Editorial: Bureaucratic excess
Published in Op Eds
Democrats have been all aflutter for the past six months over the possibility that President Donald Trump might ignore a Supreme Court decision that isn’t to his liking. Where’s the similar concern for federal bureaucrats who act as if they’re immune from judicial orders?
In 2023, the Supreme Court reined in the power of the Environmental Protection Agency to commandeer the Clean Water Act to claim authority over virtually every puddle and pond in the nation under the guise of regulating “navigable water.” The case was the culmination of a 16-year fight by an Idaho couple who sought only to build a home on their own property.
The controversy began in 2007, when Chantell and Mike Sackett moved to construct a three-bedroom house on a Priest Lake, Idaho, lot they purchased three years earlier. The couple jumped through the typical hoops to obtain the necessary local permits. But EPA officials soon arrived to dash their plans, arguing their project threatened protected wetlands and threatening them with massive fines for every day they continued to move dirt.
To make matters worse, the feds claimed the Sacketts had no legal right to challenge the finding in court, and instead had to go through an administrative proceeding run by the agency itself — all while the fines stacked up.
With the help of the Pacific Legal Foundation, the couple sued and five years later won a unanimous decision from the Supreme Court affirming their right to review in a federal court. But their trials and tribulations weren’t over.

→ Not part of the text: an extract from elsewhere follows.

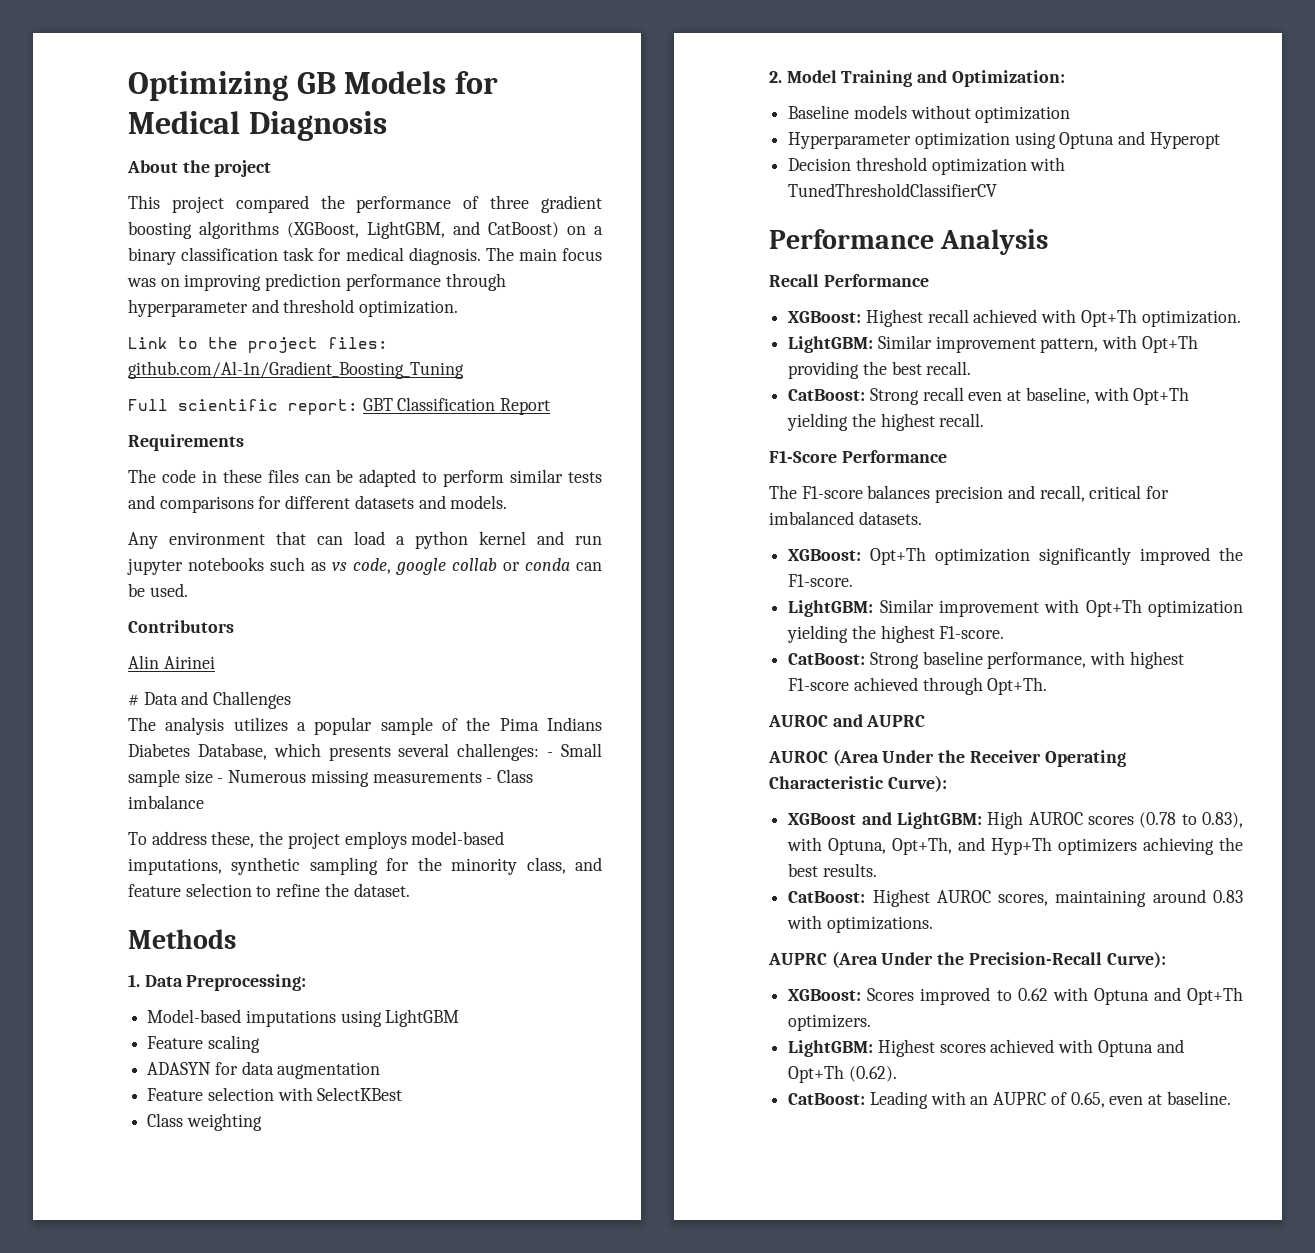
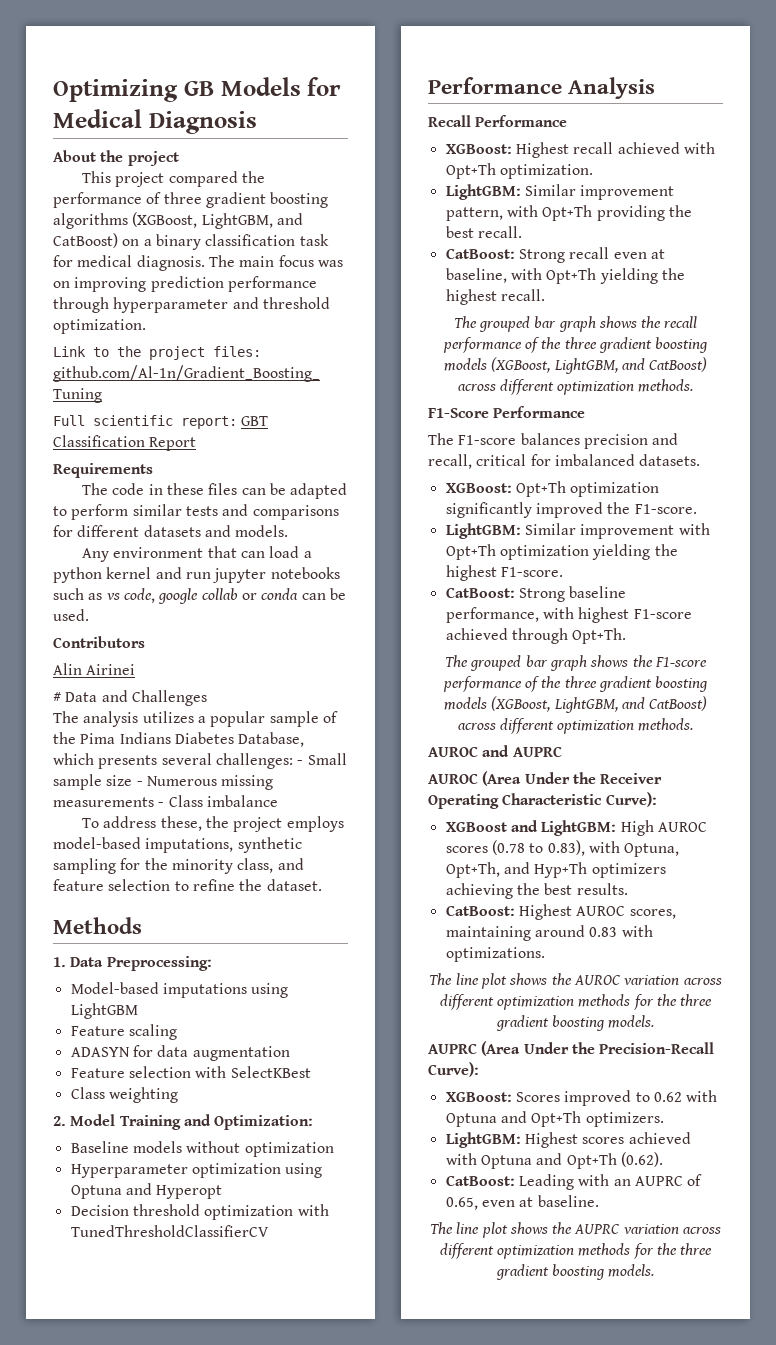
+ The grouped bar graph shows the recall performance of the three gradient boosting models (XGBoost, LightGBM, and CatBoost) across different optimization methods.
+ The grouped bar graph shows the F1-score performance of the three gradient boosting models (XGBoost, LightGBM, and CatBoost) across different optimization methods.
+ The line plot shows the AUROC variation across different optimization methods for the three gradient boosting models.
+ The line plot shows the AUPRC variation across different optimization methods for the three gradient boosting models.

The case bounced around the federal courts for nearly a decade before the Supreme Court in 2022 agreed to weigh in one more time, addressing whether the agency had the constitutional authority to intervene in the first place. The following year, the justices again ruled in favor of the Sacketts, with the majority holding that only those waters with a “continuous surface” nexus to actual “waters of the United States” fell under the authority of the EPA through the Clean Water Act.
“Yet the EPA and Army Corps are ignoring the Supreme Court” the Pacific Legal Foundation reports, “and continuing to assert broad federal authority over enormous areas of private land in every corner of the country” under the pretense of regulating wetlands. Ironically, the foundation has now taken up the case of another Idaho couple running into EPA roadblocks over their development plans for 4.7 acres of private property.
The parallels between the two cases “are striking,” the PLF argues and highlight efforts by federal agents to “willfully and directly” flout the Supreme Court ruling that restrained the agency from claiming virtually unlimited regulatory authority over property that had no real connection to “navigable waters.” Let’s hope the foundation once again prevails.
Trump should indeed follow Supreme Court edicts. The same goes for those at federal agencies who seek to stretch the law to claim powers that they don’t have.